My pet is vomiting.  What can be done?

  • The first thing for you to discern is whether your pet is vomiting or regurgitating.  Both will result in fluid or food being brought up.  Vomiting always will have heaving or retching of the abdomen prior to expulsion of the vomitus.  Regurgitation is not associated with heaving and the pet usually just opens the mouth and fluid or food will be expelled.  Usually the regurgited material will be clear or brown colored fluid. 
  • Next is to identify the cause of the vomiting or regurgitation.
  • Causes and treatment of vomiting after surgery
    • When some pets return home after a stay in the hospital they may drink excessive amounts of water at one time and then vomit; if this appears to be the case, the water should be limited to frequent smaller amounts.
    • Medications such as antibiotics, narcotics or nonsteroidal anti-inflammatory medication commonly cause vomiting after surgery.  In order to see which medication is causing the problem, the administration of each drug should be separated 2 hours apart.  Usually the pet will vomit or appear nauseated (drooling and sick look) within 1 hour of administration of the medication that they are sensitive to.  The antibiotic in some cases may be changed to a different one, or may be discontinued. 
    • Stomach upset from anesthesia is a potential cause of vomiting and will pass within a couple of days. 
    • An uncommon cause of vomiting after surgery is internal organ failure.  Blood testing will confirm this problem. For this reason vomiting should not be ignored if it persists for more than 24 hours.
    • If your pet had surgery of the bowels or stomach, vomiting is always a concern, as it may indicate that infection of the abdominal cavity, called peritonitis, is present.  Do not ignore this sign.
    • Symptomatic treatment of vomiting involves withholding food for 12 to 24 hours, then introducing small amounts of bland food such as rice and lean cooked hamburger, if your pet does not vomit after that then gradually wean him/her back onto the regular diet after 3 days.  In order to decrease the acidity of the stomach, Pepcid AC 0.5 mg/kg can be given by mouth twice daily for 5 days.  Metoclopramide and Cerenia are good anti-vomiting medications for dogs and cats.  You should always consult a veterinary healthcare professional before administering medication.
  • Causes and treatment of regurgitation after surgery
    • The most common cause of regurgitation is reflux of acid from the stomach into the esophagus while your pet is under anesthesia.  Acidic fluid from the stomach can cause a chemical burn of the esophagus and result in a bad case of heart burn, called esophagitis.  This results in poor motility of the esophagus, therefore water and food will accumulate in this structure.  In most cases, esphagitis is self-eliminating and will resolve within two or three days. 
    • If the esophagitis is severe the esophagus may develop one or more strictures.  A stricture is a narrowing or stenosis of the esophagus and does not allow passage of food down the esophagus, in regurgitation that lasts longer than one week.  This problem should be brought to the attention of your pet's doctor within the first two weeks so that it can be treated by ballooning the stricture (minimally invasive procedure, as it is done with the aide of an endoscope).  If an esophageal stricture is chronic surgery is needed.
    • Symptomatic treatment of regurgitation caused by esophagitis includes feeding bland food, and administering a coating agent (sucralfate) and an acid blocker (omeprazole or other).  Consult a veterinary health care professional if the regurgitation continues for more than a couple of days.

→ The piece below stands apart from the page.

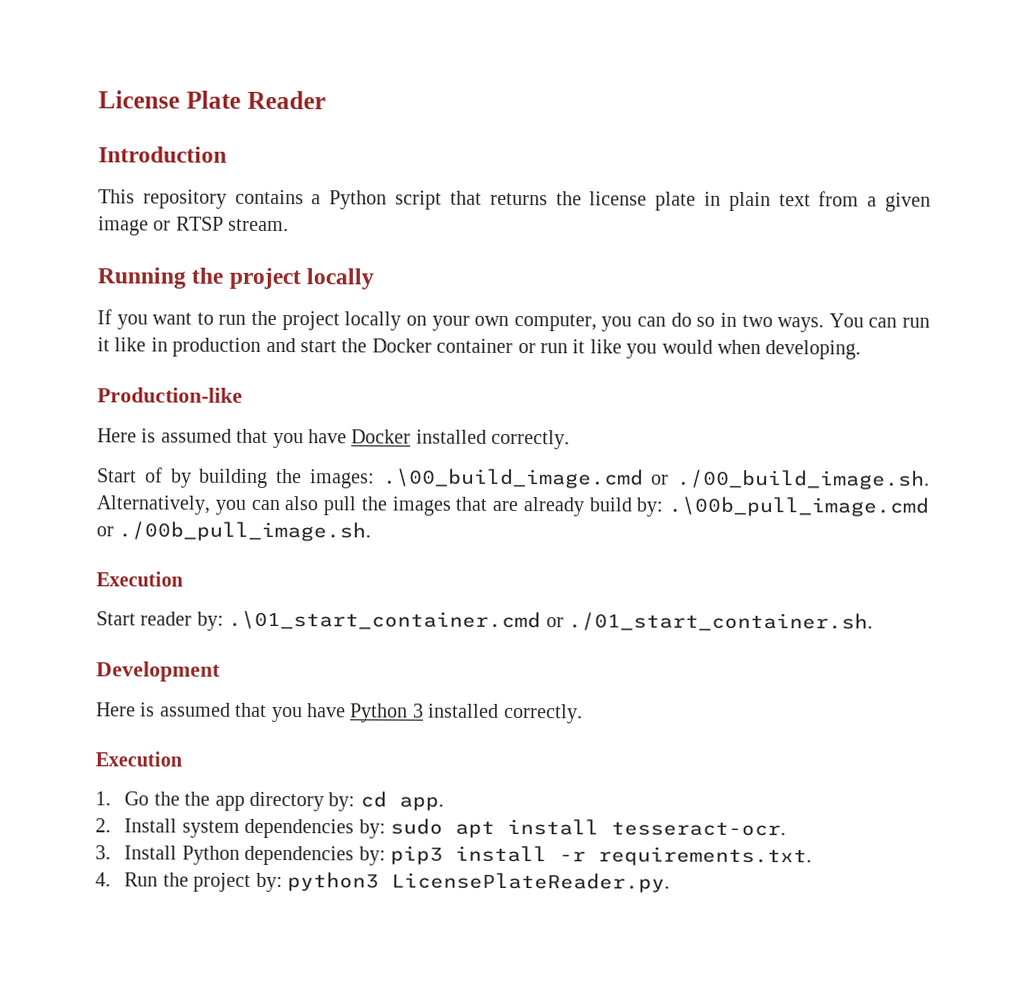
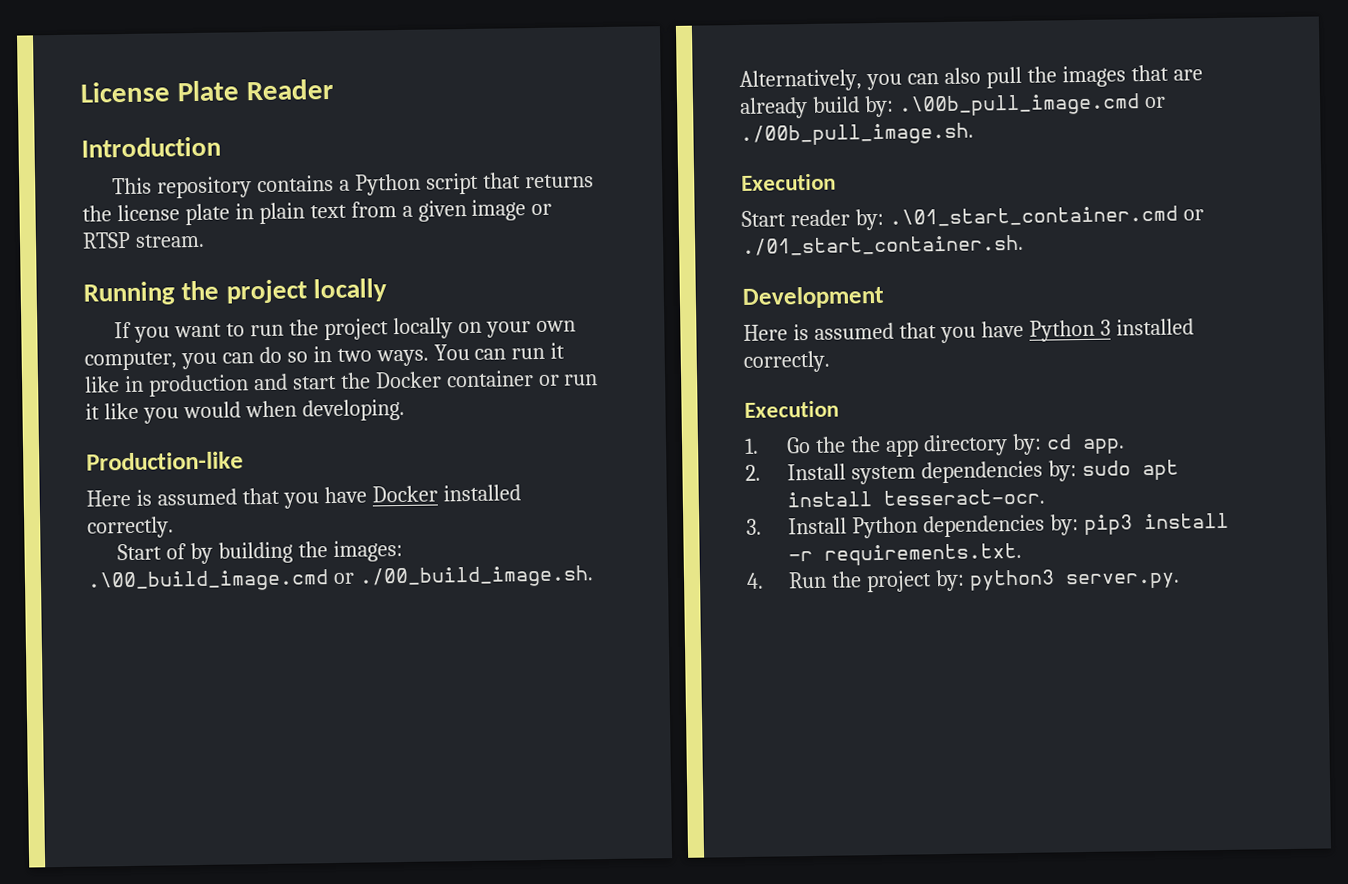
- 4. Run the project by: python3 LicensePlateReader.py.
+ 4. Run the project by: python3 server.py.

How do I know that my dog is in pain following surgery?

  • Signs of pain include
    • crying
    • biting if you get near the surgical site
    • grimacing (lips are pulled back and the the dog looks anxious)
    • tragic facial expression
    • panting
    • restlessness and unable to sleep; pacing
    • if abdominal surgery was done the pet will not lie down on the incision, or will continually sit up in spite of appearing very tired
    • the worst pain will be for the first 2 to 3 days after surgery

What can I do to control my dog's pain?

  • Narcotic medications that control pain: tramadol, butorphanol, Duragesic (fentanyl patch)
  • Anti-inflammatories used to control pain: Deramaxx, Rimadyl, Previcox, or Etogesic
  • If an orthopedic surgery has been done cold packing the surgical site may be helpful
    • A cold pack may be a pack of frozen peas, crushed ice in a Ziploc bag, or a cold gel pack; place a thin barrier between the skin and the cold pack.  An alternative to a cold pack is to freeze water in a styrofoam cup; after frozen cut the bottom of the styrofoam cup out. Cool the surgical site around the incision by rubbing the exposed ice directly on the skin in a circular pattern.  Cooling the surgical site helps to numb the area.

How do I know that my cat is in pain following surgery?

  • Pain is more difficult to assess in cats versus dogs, as signs can be more subtle and they usually do not vocalize when in pain
  • Signs of pain in a cat include the following:
    • biting if you get near the surgical site
    • growling or deep cry
    • not wanting to eat
    • hiding and not wanting to be near owner (remember that this could also be caused by the cat just being upset about leaving home and coming back)

What can be done for pain at home for my cat?

  • Pain medication such as buprenorphine or a Duragesic (fentanyl) patch
  • Tylenol will kill a cat as they lack abundant glutathione enzyme in the liver
  • Anti-inflammatories can be used, but the dose is much less than dogs

Is it okay for my pet to lick the incision?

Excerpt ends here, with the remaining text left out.